È importante per capire che no, non assisterete a uno sbrodolamento continuo e umiliante verso le sue sottane. Cioè, Amber mi piace, ma la recensione non ne risentirà.
E si inizia con lei, fuggitiva, braccata dalla polizia, in un paesaggio campestre e assolato. Sole basso e colorito dorato, diciamo pomeriggio inoltrato, verso le due.
E la fotografia, la potenza evocativa della sequenza, ovvero una donna che corre per i boschi, sporca e affannata, ma soprattutto la qualità della luce e il colore, fanno urlare al miracolo.

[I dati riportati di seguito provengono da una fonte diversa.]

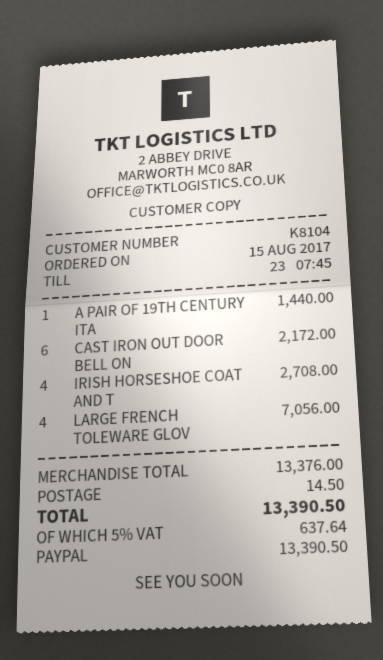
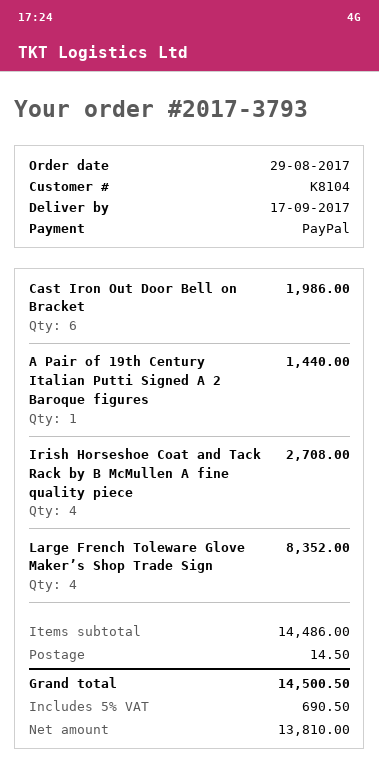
order date: 2017-08-15 -> 2017-08-29
CAST IRON OUT DOOR BELL ON: 6 for 2172.00 -> 6 for 1986.00
LARGE FRENCH TOLEWARE GLOV: 4 for 7056.00 -> 4 for 8352.00
subtotal: 13376.00 -> 14486.00
tax: 5% = 637.64 -> 5% = 690.50
total: 13390.50 -> 14500.50

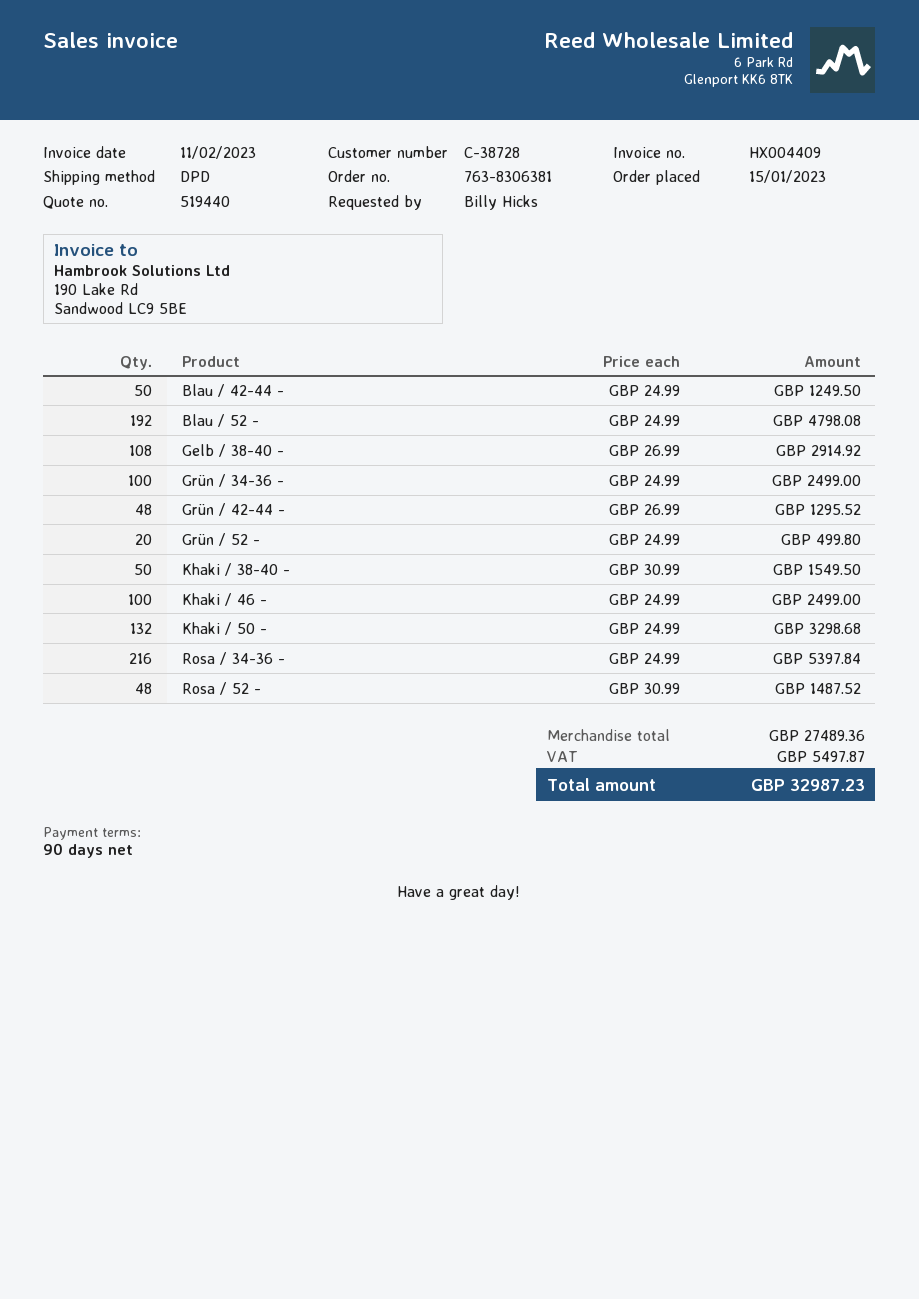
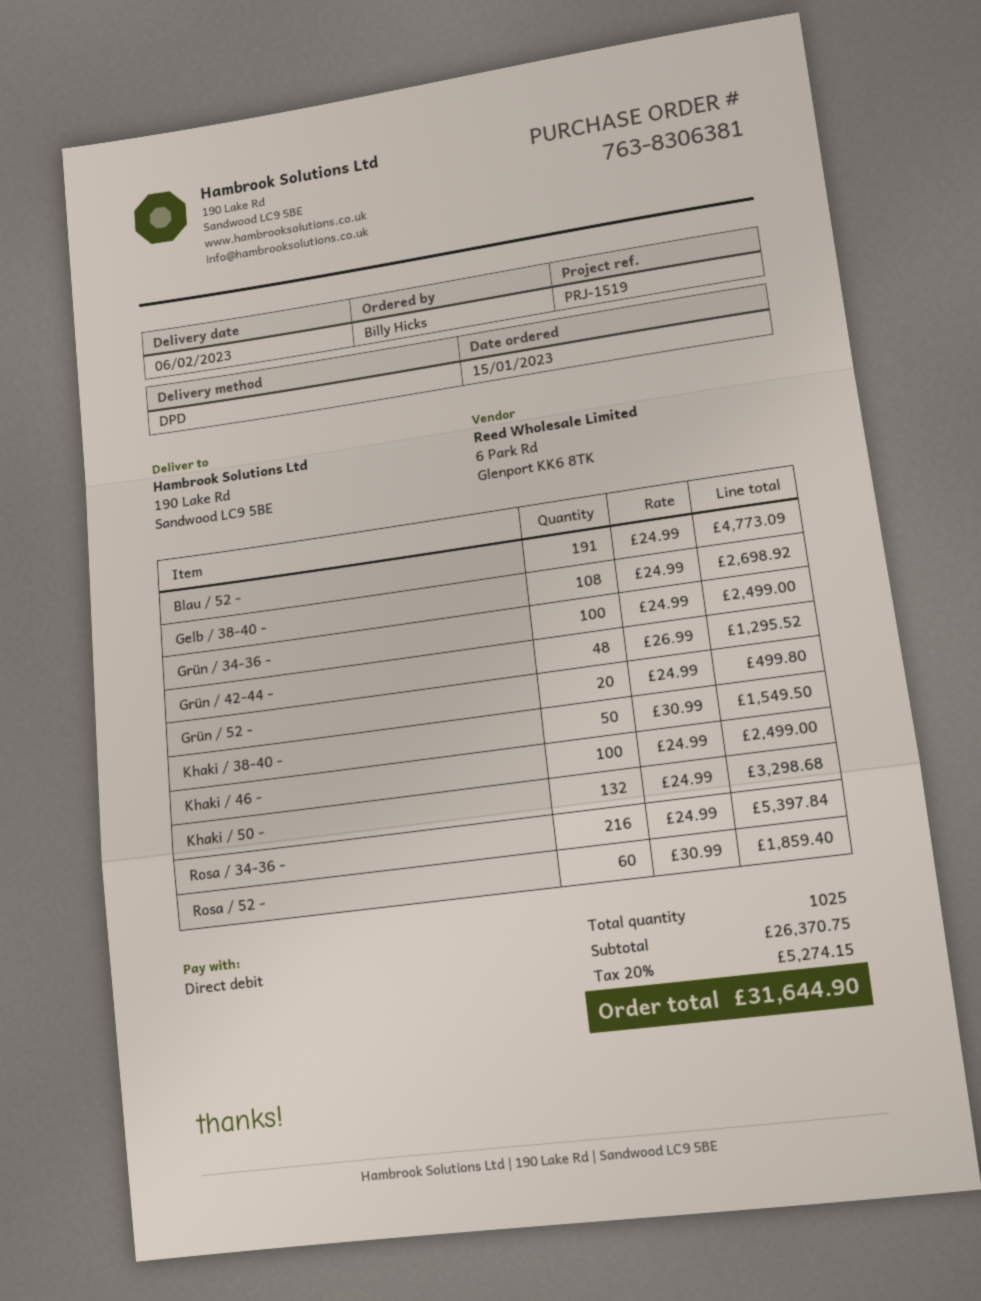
Blau / 42-44 -: 50 x 24.99 = 1249.50 -> none
Blau / 52 -: 192 x 24.99 = 4798.08 -> 191 x 24.99 = 4773.09
Gelb / 38-40 -: 108 x 26.99 = 2914.92 -> 108 x 24.99 = 2698.92
Rosa / 52 -: 48 x 30.99 = 1487.52 -> 60 x 30.99 = 1859.40
subtotal: 27489.36 -> 26370.75
tax: 5497.87 -> 5274.15
total: 32987.23 -> 31644.90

Diciamoci la verità, i film di John non sono mai stati eccelsi dal punto di vista scenografico. E invece questo sembra arte in movimento. Che poi dovrebbe essere proprio quello, il cinema: arte.
E allora stai lì a pensare di stare per assistere non solo a un ritorno, ma a un’epopea che per troppi anni era mancata a me e a tutti gli appassionati del maestro.
Impressione rafforzata dai titoli di testa: qualità elevatissima, immagini, o meglio ritratti che si frammentano perché superfici di cristallo rotto. E ancora carrellate in bui corridoi dai pavimenti lucidi, quelli di una clinica psichiatrica.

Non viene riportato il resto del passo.